_Required action_. What you give back must match the data character for character.
***** Data section
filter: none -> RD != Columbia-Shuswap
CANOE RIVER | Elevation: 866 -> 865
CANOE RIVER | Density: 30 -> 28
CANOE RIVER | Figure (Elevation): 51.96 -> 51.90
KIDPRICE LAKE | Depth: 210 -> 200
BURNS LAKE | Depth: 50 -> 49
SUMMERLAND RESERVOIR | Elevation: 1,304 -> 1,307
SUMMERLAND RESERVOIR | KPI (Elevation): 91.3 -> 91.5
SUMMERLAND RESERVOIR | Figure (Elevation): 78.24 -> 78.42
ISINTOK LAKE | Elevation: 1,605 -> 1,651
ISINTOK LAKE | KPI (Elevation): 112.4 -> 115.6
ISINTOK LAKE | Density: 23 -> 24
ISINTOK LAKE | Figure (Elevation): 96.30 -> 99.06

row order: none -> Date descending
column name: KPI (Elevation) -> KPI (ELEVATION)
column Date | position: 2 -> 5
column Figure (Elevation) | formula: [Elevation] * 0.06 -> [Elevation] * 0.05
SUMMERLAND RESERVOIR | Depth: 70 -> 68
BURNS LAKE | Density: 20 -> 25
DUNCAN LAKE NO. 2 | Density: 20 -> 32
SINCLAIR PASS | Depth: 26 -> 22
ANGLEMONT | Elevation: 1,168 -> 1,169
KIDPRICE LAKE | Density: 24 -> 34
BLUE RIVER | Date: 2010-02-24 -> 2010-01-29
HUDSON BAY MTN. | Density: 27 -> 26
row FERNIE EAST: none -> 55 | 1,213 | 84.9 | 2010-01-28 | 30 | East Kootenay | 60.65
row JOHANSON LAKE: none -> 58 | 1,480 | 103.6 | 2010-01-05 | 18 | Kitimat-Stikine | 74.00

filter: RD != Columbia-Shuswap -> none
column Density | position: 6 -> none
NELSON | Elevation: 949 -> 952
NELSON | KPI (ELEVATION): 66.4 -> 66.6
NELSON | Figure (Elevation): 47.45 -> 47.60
**********
_Task result_.
filter: none -> RD != Columbia-Shuswap
CANOE RIVER | Elevation: 866 -> 865
CANOE RIVER | Density: 30 -> 28
CANOE RIVER | Figure (Elevation): 51.96 -> 51.90
KIDPRICE LAKE | Depth: 210 -> 200
BURNS LAKE | Depth: 50 -> 49
SUMMERLAND RESERVOIR | Elevation: 1,304 -> 1,307
SUMMERLAND RESERVOIR | KPI (Elevation): 91.3 -> 91.5
SUMMERLAND RESERVOIR | Figure (Elevation): 78.24 -> 78.42
ISINTOK LAKE | Elevation: 1,605 -> 1,651
ISINTOK LAKE | KPI (Elevation): 112.4 -> 115.6
ISINTOK LAKE | Density: 23 -> 24
ISINTOK LAKE | Figure (Elevation): 96.30 -> 99.06

row order: none -> Date descending
column name: KPI (Elevation) -> KPI (ELEVATION)
column Date | position: 2 -> 5
column Figure (Elevation) | formula: [Elevation] * 0.06 -> [Elevation] * 0.05
SUMMERLAND RESERVOIR | Depth: 70 -> 68
BURNS LAKE | Density: 20 -> 25
DUNCAN LAKE NO. 2 | Density: 20 -> 32
SINCLAIR PASS | Depth: 26 -> 22
ANGLEMONT | Elevation: 1,168 -> 1,169
KIDPRICE LAKE | Density: 24 -> 34
BLUE RIVER | Date: 2010-02-24 -> 2010-01-29
HUDSON BAY MTN. | Density: 27 -> 26
row FERNIE EAST: none -> 55 | 1,213 | 84.9 | 2010-01-28 | 30 | East Kootenay | 60.65
row JOHANSON LAKE: none -> 58 | 1,480 | 103.6 | 2010-01-05 | 18 | Kitimat-Stikine | 74.00

filter: RD != Columbia-Shuswap -> none
column Density | position: 6 -> none
NELSON | Elevation: 949 -> 952
NELSON | KPI (ELEVATION): 66.4 -> 66.6
NELSON | Figure (Elevation): 47.45 -> 47.60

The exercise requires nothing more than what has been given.